The data:
═══
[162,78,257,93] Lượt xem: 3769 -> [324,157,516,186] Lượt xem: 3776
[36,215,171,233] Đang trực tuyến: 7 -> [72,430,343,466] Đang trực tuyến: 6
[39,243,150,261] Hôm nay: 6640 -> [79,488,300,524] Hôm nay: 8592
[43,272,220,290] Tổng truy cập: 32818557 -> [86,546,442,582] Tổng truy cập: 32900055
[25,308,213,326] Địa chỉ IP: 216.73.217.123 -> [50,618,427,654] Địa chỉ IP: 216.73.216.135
═══
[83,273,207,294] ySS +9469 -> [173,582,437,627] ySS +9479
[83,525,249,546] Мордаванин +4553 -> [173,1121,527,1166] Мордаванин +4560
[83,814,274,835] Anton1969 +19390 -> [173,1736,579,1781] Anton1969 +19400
═══
Task details: Where the listing above reaches the line that contains "[43,272,220,290] Tổng truy", start retyping, and finish with the line that contains "[25,308,213,326] Địa chỉ"; reproduce those lines exactly and no others.

Your response:
[43,272,220,290] Tổng truy cập: 32818557 -> [86,546,442,582] Tổng truy cập: 32900055
[25,308,213,326] Địa chỉ IP: 216.73.217.123 -> [50,618,427,654] Địa chỉ IP: 216.73.216.135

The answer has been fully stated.